Most Amtrak trains run on someone else’s property. The Amtrak Cascades rolls above Canadian National Railway tracks in British Columbia, BNSF Railway tracks in Washington, and Union Pacific Railroad tracks in Oregon.

It might seem logical that Amtrak often gets second-class treatment, having to yield the right of way to the property owners’ trains.

But in the United States, freight railroads are not only required to let passenger trains use their tracks, they’re required under federal law to give passenger trains priority when dispatchers have to juggle passenger and freight trains.

“The law is very clear,” said Sean Jeans-Gail with the Rail Passengers Association in Portland. “Amtrak is given priority dispatching preference, and the freights have been violating that with impunity for the last decade.”

The Amtrak Improvement Act of 1973 states, “Except in an emergency, intercity and commuter rail passenger transportation provided by or for Amtrak has preference over freight transportation in using a rail line, junction, or crossing.”

“It’s not like the highway system. You don’t have the privilege or the luxury of passing lanes,” explained Jason Biggs, interim head of the rail, freight, and ports division at the Washington state Department of Transportation. “There are sidings. There are areas where there’s double track, some areas where they’re single track. So, it has to be a very deliberate dispatching and management of rail traffic that’s out there.”

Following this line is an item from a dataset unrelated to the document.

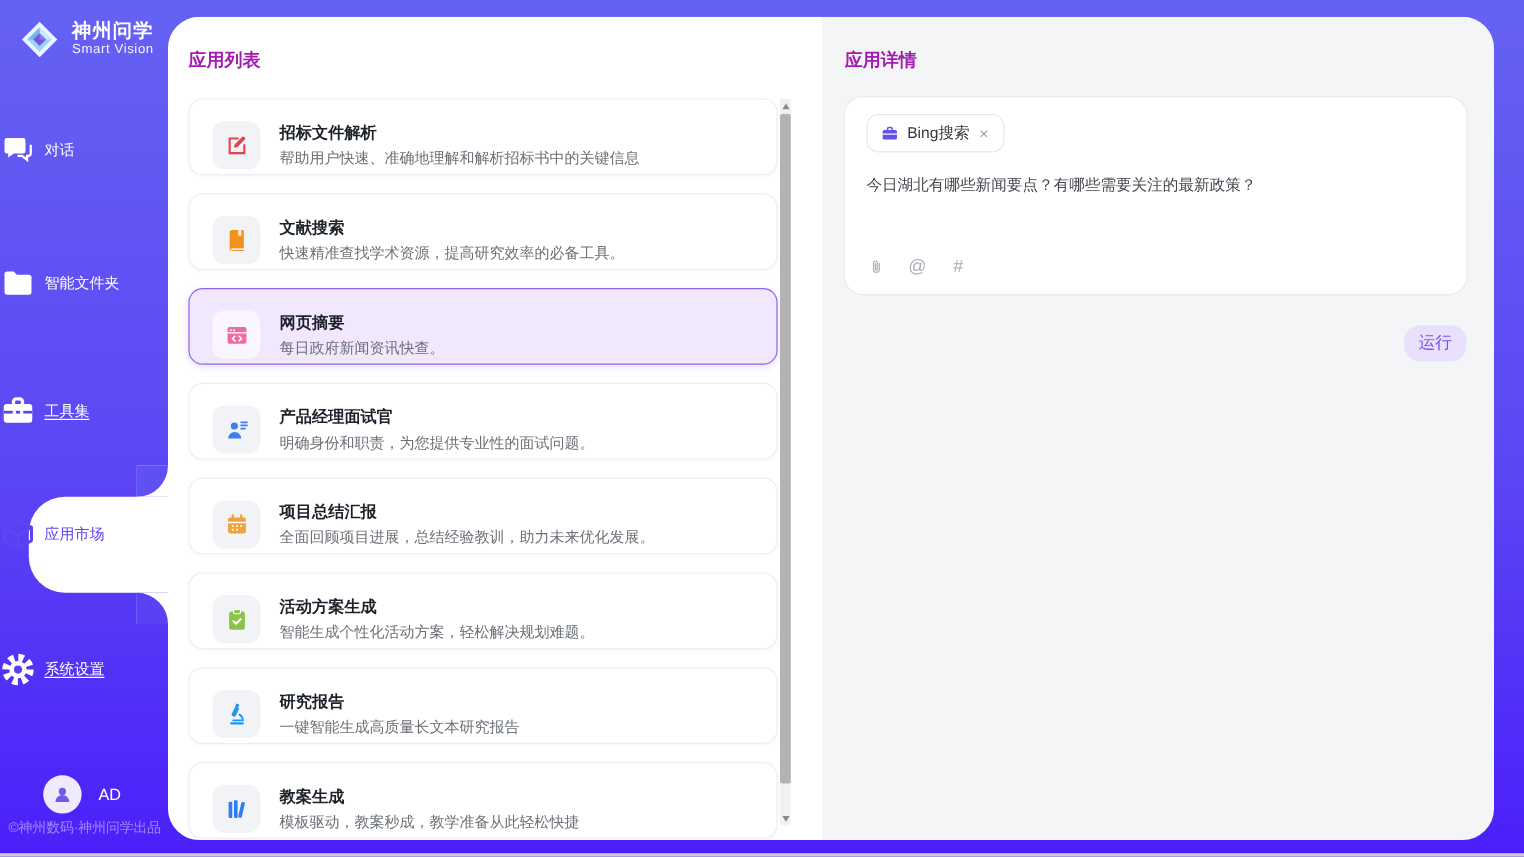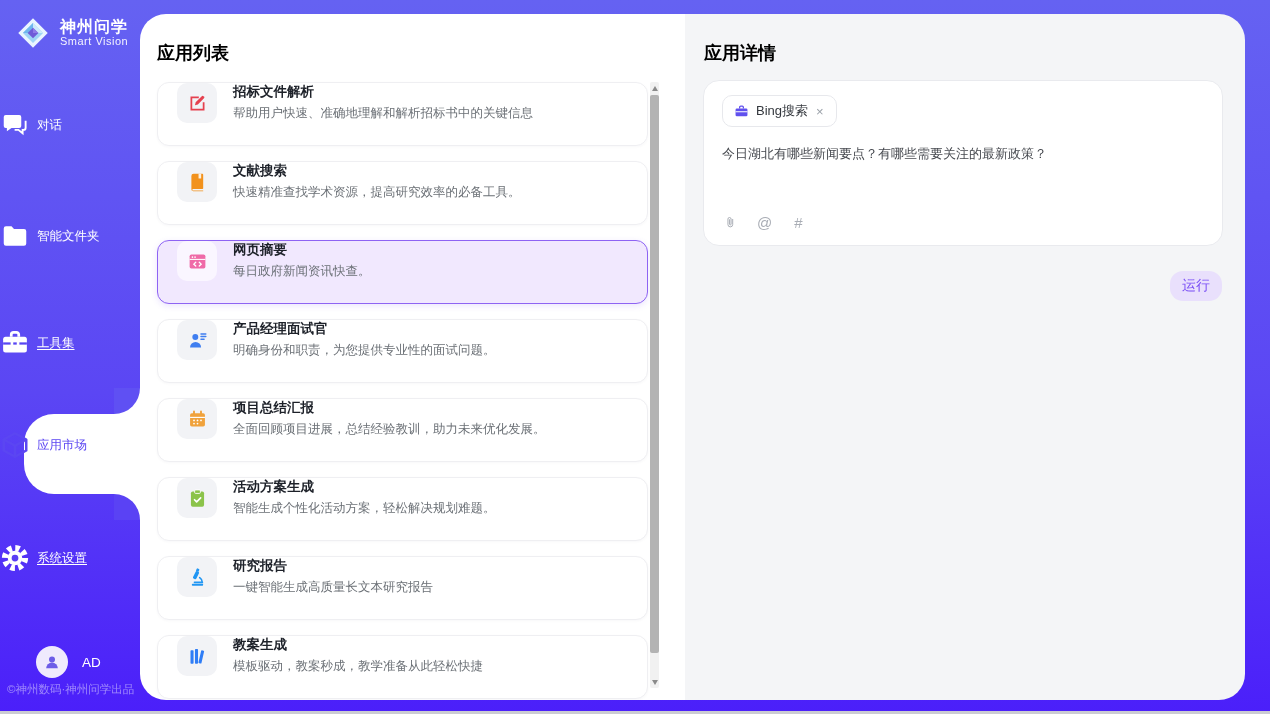"应用列表" .panel-title { color: #000000 -> #a21caf; font-size: 18px -> 15px }
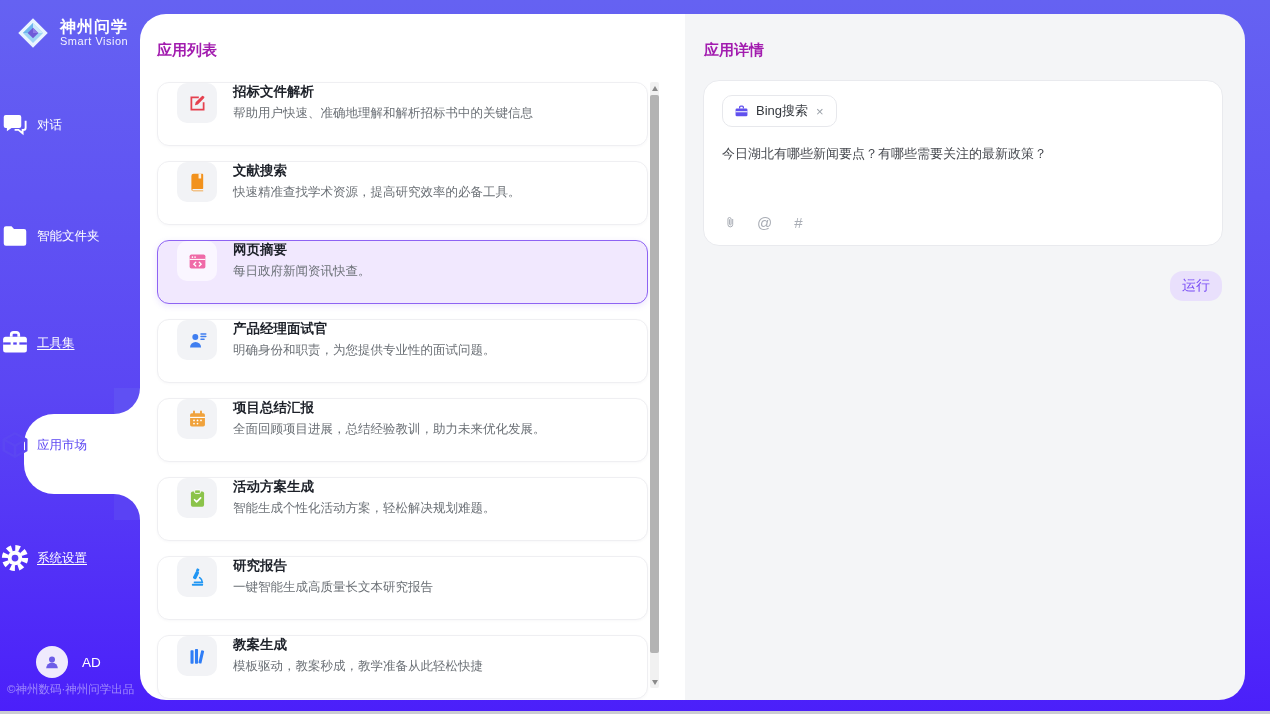"招标文件解析" .app-card { align-items: flex-start -> flex-end }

Tune in to railroadradio.net, and you can hear BNSF dispatchers juggle freight and passenger traffic in real time.

“You’re going to be waiting to cross over a little bit, Amtrak, coming up to Edmonds,” a BNSF dispatcher told one Amtrak Cascades crew on Tuesday.

Another dispatcher gave Amtrak’s Empire Builder a green light to enter Seattle’s King Street Station, its final destination.

“After stopping, AMTK 319 at King Street has authority to pass signal displaying ‘stop’ from Lead Two to King Five, over,” the dispatcher said.

Jeans-Gail said the 50-year-old federal law that lets passenger trains go first has almost never been enforced.

“I guess I can only say if you have a highway with a speed limit, but absolutely no enforcement and absolutely no penalty for breaking the speed limit, you shouldn’t be surprised when people speed,” Jeans-Gail said.

Amtrak spokesperson Kelly Just declined to be interviewed, but the passenger rail corporation has urged Congress to let it sue the freight rail companies over the delays. Freight railroads have lobbied against that idea.

BNSF Railway spokesperson Lena Kent did not reply to an interview request. Spokesperson Jessica Kahanek with the American Association of Railroads, whose members include both freight railroads and Amtrak, declined an interview request.